Among the entries, find the lines with the string "listening" and report them.

(Records shown begins)

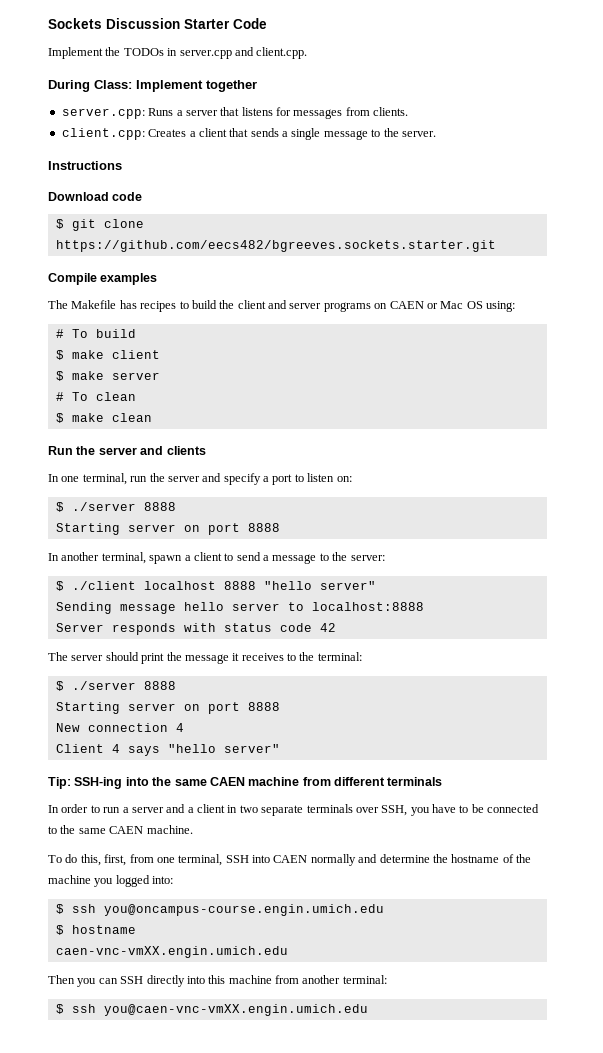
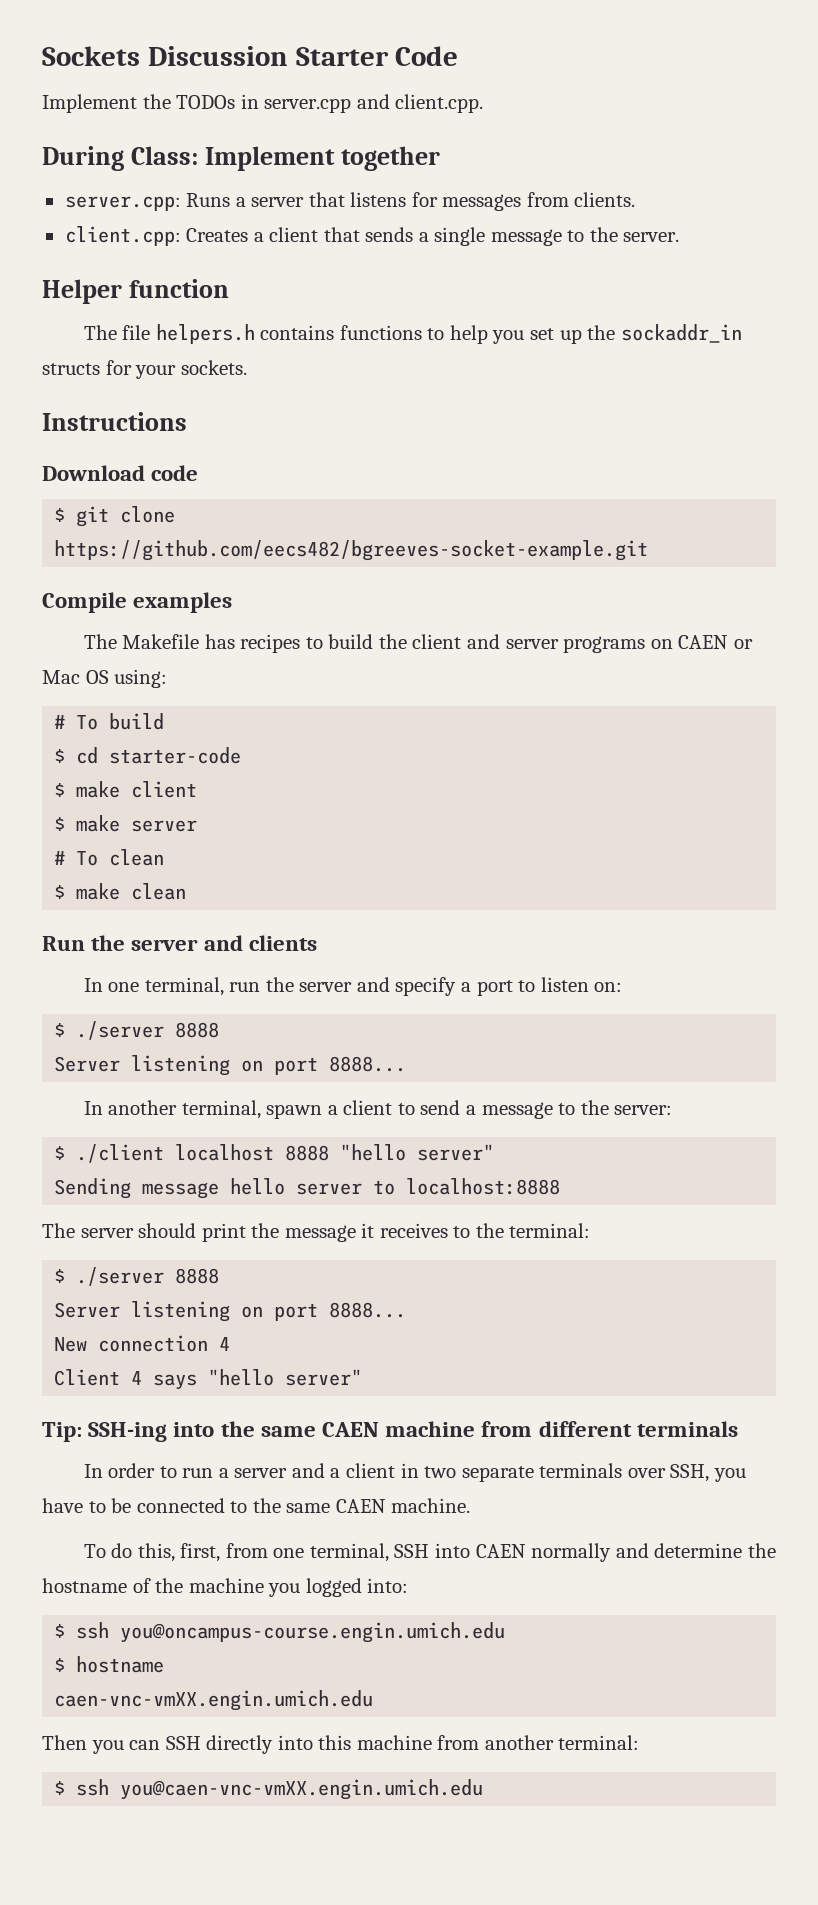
(436, 134) none -> [42,279,229,304] [83,324,742,344] [42,360,247,379] // Helper function // The file helpers.h contains functions to help you set up the sockaddr_in structs for your sockets.
[55,240,496,252] https://github.com/eecs482/bgreeves.sockets.starter.git -> [54,540,649,561] https://github.com/eecs482/bgreeves-socket-example.git
(136, 333) none -> [54,747,242,764] // $ cd starter-code
[55,523,280,535] Starting server on port 8888 -> [54,1055,407,1076] Server listening on port 8888...
[55,623,336,635] // Server responds with status code 42 -> (561, 1186) none
[55,702,280,714] Starting server on port 8888 -> [54,1301,407,1322] Server listening on port 8888...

(Records shown ends)

* [Answer below]:
[55,523,280,535] Starting server on port 8888 -> [54,1055,407,1076] Server listening on port 8888...
[55,702,280,714] Starting server on port 8888 -> [54,1301,407,1322] Server listening on port 8888...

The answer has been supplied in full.